Politics, Philosophy and Law -Review of modules taken – OurWarwick

Politics, Philosophy and Law -Review of modules taken

Samantha Holden | Politics, Philosophy and Law (PPL) Contact Samantha

Year 1 seems like yesterday but my degree is coming to an end. Here is a brief review of my three years completing the degree.

First Year:

For me, year 1 was the most difficult trying to adjust from school to university living as well as moving away from home. The modules for me were pretty much prescribed. This has it advantages such as getting to meet your coursemates and all being in the same boat but it can make it harder to motivate yourself if you are not interested in the module.

What is International Year One? - Choosing a university

My favourite module in year 1 was Tort law as I felt able to use my legal knowledge in a situation. I liked that each week we built on the knowledge from the week before. Intro to PPL was also fascinating from an interdisciplinary perspective which was a key reason I had chosen the degree.
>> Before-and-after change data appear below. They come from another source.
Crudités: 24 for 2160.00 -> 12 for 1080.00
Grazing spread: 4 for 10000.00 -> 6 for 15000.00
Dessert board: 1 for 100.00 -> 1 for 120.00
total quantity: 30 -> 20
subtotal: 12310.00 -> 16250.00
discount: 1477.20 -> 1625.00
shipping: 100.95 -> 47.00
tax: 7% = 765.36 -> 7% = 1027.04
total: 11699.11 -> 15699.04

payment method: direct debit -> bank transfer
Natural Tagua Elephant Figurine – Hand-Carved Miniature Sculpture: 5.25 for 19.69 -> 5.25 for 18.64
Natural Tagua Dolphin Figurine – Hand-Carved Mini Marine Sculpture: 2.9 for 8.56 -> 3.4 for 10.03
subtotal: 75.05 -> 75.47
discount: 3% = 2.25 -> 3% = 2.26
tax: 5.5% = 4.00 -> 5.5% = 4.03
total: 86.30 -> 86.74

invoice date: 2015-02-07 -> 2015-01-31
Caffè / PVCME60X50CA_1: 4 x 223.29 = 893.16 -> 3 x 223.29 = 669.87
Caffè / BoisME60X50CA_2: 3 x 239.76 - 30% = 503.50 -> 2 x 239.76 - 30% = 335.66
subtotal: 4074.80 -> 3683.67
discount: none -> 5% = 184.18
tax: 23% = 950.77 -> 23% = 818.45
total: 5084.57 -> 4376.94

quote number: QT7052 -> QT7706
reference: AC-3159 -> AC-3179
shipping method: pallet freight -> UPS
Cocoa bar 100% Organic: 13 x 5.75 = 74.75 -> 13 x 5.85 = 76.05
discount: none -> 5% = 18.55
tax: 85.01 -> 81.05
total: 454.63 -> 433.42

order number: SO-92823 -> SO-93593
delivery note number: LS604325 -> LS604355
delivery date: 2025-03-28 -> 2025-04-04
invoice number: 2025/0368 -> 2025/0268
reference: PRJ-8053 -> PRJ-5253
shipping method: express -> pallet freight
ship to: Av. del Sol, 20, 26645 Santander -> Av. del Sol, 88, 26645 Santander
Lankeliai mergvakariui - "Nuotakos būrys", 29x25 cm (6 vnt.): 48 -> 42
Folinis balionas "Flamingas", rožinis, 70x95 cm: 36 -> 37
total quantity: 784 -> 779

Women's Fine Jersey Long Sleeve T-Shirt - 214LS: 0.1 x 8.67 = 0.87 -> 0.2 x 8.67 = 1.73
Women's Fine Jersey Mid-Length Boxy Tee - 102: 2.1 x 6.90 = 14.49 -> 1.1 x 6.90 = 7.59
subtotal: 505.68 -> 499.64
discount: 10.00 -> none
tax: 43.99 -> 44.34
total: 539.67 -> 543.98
Intro to Phil was not my favourite as I did not like the weeks about logic but on reflection, it was important to do these topics as they taught me how to think philosophically. Intro to Pol was a module I also learned more than just content. This module was essential for teaching me how to write academic essays. This is a skill you will develop in your university journey but I would highly recommend you use your PAIS tutors to develop your academic writing style.

Year 2

I really enjoyed year 2 despite it coming to an abrupt end due to COVID-19. I enjoyed being able to choose modules.

Gender and the law– taking this module requires the ability to combine political and legal knowledge and allowed me to research the political and legal aspects of surrogacy as your second assessed essay is on a topic of your choice.

Infrastructure for gender equality and the empowerment of women | UNOPS

International Security– this module pleasantly surprised me. I did not really have an interest in security but found it incredibly inciteful. We covered topics from environmental security, traditional security to whether COVID-19 was a security issue. I wrote my essays on how to tackle terrorism/cyber terrorism and poverty as a security issue.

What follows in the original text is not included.